A oferta de Neelman, segundo o que se sabia até agora, diferenciava-se muito pouco da outra finalista, a do colombiano Germán Efremovich, que há três anos esteve na iminência de assumir 100% da TAP. A falta de garantias complicou aquele processo de privatização. Agora, Efremovich – proprietário da Avianca – oferecia 150 milhões de euros imediatos para capitalizar a empresa, além de 100 milhões na forma de 12 aviões já disponíveis para operar. Ele também prometia a renovação da companhia Portugalia, que tem 38 aviões operando voos de curta distância.

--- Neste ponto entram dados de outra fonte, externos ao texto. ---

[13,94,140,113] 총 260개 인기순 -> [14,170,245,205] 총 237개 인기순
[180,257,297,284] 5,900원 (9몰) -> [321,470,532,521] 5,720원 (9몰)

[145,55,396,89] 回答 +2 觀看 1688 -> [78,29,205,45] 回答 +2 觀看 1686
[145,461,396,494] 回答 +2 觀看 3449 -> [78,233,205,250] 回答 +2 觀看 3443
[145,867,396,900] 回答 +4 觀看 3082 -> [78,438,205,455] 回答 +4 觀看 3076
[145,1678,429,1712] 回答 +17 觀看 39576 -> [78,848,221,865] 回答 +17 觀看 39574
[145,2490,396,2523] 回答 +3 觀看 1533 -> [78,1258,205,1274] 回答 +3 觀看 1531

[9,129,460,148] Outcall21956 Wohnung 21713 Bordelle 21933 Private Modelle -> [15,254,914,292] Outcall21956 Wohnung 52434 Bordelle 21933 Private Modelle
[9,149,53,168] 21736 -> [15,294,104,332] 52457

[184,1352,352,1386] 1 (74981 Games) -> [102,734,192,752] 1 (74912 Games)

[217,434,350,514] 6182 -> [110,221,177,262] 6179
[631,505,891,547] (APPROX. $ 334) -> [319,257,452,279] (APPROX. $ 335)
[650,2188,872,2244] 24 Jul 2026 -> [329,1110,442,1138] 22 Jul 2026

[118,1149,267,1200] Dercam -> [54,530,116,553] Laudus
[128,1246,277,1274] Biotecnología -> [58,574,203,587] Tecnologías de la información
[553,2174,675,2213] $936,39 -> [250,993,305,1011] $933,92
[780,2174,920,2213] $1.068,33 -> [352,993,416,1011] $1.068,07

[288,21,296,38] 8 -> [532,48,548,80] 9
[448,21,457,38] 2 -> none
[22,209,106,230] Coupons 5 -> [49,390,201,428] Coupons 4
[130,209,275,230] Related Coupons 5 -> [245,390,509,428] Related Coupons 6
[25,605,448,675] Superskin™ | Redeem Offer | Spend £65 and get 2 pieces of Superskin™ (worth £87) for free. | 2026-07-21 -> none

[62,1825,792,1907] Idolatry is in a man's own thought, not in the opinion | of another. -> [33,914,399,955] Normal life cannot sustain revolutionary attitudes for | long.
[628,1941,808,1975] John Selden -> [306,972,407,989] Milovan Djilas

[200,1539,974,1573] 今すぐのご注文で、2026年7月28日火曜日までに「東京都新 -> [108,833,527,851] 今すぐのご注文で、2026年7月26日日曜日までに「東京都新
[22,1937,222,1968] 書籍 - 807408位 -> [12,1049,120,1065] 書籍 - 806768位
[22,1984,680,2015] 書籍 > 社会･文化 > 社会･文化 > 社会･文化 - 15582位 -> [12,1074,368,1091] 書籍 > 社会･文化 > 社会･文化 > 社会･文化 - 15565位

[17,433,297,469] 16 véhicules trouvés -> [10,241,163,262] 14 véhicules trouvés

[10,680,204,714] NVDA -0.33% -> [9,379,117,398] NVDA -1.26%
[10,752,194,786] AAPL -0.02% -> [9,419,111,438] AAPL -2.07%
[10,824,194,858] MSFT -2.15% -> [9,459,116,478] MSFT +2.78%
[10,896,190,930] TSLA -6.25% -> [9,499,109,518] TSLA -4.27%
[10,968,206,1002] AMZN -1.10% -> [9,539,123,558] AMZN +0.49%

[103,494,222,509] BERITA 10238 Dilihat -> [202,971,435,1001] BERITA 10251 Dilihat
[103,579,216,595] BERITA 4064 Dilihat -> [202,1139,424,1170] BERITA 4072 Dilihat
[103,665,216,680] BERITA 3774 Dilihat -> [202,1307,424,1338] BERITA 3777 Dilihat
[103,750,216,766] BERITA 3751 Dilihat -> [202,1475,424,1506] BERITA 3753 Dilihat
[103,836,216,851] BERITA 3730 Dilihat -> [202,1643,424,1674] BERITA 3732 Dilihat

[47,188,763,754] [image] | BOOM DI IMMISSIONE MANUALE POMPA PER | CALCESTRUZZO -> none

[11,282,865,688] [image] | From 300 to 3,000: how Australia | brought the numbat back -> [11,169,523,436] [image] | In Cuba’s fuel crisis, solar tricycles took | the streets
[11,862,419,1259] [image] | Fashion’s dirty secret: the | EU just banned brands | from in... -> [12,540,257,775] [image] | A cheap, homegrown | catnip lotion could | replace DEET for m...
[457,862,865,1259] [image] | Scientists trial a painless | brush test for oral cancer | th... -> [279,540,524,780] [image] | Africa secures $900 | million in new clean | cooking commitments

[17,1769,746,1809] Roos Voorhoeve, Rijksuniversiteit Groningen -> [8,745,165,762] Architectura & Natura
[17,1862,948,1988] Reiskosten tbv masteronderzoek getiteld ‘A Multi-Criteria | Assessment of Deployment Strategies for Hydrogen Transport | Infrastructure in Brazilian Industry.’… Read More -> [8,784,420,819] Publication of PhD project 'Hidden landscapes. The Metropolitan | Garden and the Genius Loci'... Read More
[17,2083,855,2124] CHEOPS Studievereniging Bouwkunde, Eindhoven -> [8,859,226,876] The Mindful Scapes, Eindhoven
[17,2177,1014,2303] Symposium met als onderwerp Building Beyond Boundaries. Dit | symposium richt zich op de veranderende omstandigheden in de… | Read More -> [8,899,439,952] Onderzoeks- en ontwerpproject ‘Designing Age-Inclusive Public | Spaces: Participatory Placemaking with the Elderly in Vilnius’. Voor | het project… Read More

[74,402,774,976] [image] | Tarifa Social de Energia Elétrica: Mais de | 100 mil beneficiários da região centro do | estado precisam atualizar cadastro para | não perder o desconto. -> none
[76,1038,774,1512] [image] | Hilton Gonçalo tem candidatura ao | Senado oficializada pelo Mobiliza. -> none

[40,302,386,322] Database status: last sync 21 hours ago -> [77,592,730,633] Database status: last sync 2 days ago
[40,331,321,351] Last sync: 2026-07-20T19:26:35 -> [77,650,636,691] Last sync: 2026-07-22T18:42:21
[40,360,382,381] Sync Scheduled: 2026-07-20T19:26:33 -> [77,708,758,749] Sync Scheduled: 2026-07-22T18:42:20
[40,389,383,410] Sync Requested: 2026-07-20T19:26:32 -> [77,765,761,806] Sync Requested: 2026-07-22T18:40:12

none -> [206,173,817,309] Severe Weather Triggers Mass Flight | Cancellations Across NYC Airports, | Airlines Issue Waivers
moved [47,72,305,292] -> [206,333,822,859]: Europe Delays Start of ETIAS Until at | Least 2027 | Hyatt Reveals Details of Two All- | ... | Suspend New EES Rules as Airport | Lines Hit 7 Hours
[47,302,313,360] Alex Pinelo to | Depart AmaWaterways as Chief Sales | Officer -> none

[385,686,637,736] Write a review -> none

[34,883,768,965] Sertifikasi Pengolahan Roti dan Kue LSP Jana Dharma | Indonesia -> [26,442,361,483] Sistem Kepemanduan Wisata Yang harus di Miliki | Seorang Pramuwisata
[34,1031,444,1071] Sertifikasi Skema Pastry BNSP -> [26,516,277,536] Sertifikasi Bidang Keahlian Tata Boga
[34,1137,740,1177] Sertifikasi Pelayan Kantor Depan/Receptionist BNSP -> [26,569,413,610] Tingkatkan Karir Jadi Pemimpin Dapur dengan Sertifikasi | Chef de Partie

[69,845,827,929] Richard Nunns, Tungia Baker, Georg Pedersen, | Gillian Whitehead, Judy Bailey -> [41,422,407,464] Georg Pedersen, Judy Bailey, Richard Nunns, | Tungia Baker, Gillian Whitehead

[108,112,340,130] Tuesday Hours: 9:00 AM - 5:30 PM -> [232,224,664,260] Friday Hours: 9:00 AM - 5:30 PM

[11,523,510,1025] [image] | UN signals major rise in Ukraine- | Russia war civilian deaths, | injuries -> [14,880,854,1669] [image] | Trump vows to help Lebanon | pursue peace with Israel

Seu plano estratégico passava por reforçar as operações de voos para a América do Sul e Estados Unidos, além de aproveitar o aeroporto de Beja como centro logístico do grupo. Também prometia distribuir 10% a 20% dos lucros para os funcionários.

A empresa Transportes Aéreos Portugueses (TAP) foi criada pelo Estado luso em 1945. Têm 13.268 funcionários, 500 a mais do que há ano, e uma frota de 77 aviões.

As regras da Comunidade Europeia proibiam a injeção de dinheiro público na empresa se ela não apresentasse um plano de reajuste de pessoal e eliminação de rotas. Neste ano, a TAP já havia sofrido um golpe ao perder o monopólio dos voos para o arquipélago dos Açores, que desde março passaram a ser operados também por companhias low cost, reduzindo a fatia de mercado da estatal.

A privatização da TAP encerra quase 30 anos de tentativas nesse sentido. Em 1991, o então primeiro-ministro socialista António Guterres chegou a um acordo para vender 25% da empresa à extinta Swissair, mas o negócio não prosperou. Dez anos depois, houve uma nova tentativa de acordo com a companhia suíça, que acabou indo à falência. Os esforços para privatizar a TAP foram retomados na época do premiê José Sócrates e depois com Passos Coelho. Agora, finalmente, o Governo português se desfez de 61% (mais 5% pertencentes aos funcionários), com o compromisso de entregar o restante em três anos.

A privatização sempre foi duramente contestada por sindicatos e movimentos sociais. No último ano, sucessivas greves contribuíram para o expressivo prejuízo operacional da empresa. Em maio, os pilotos realizaram 10 dias consecutivos de paralisação, sem obter nenhuma das suas reivindicações. Também na semana passada, um juiz expediu liminar suspendendo a privatização, mas o Governo alegou “interesse nacional”, e o processo foi retomado.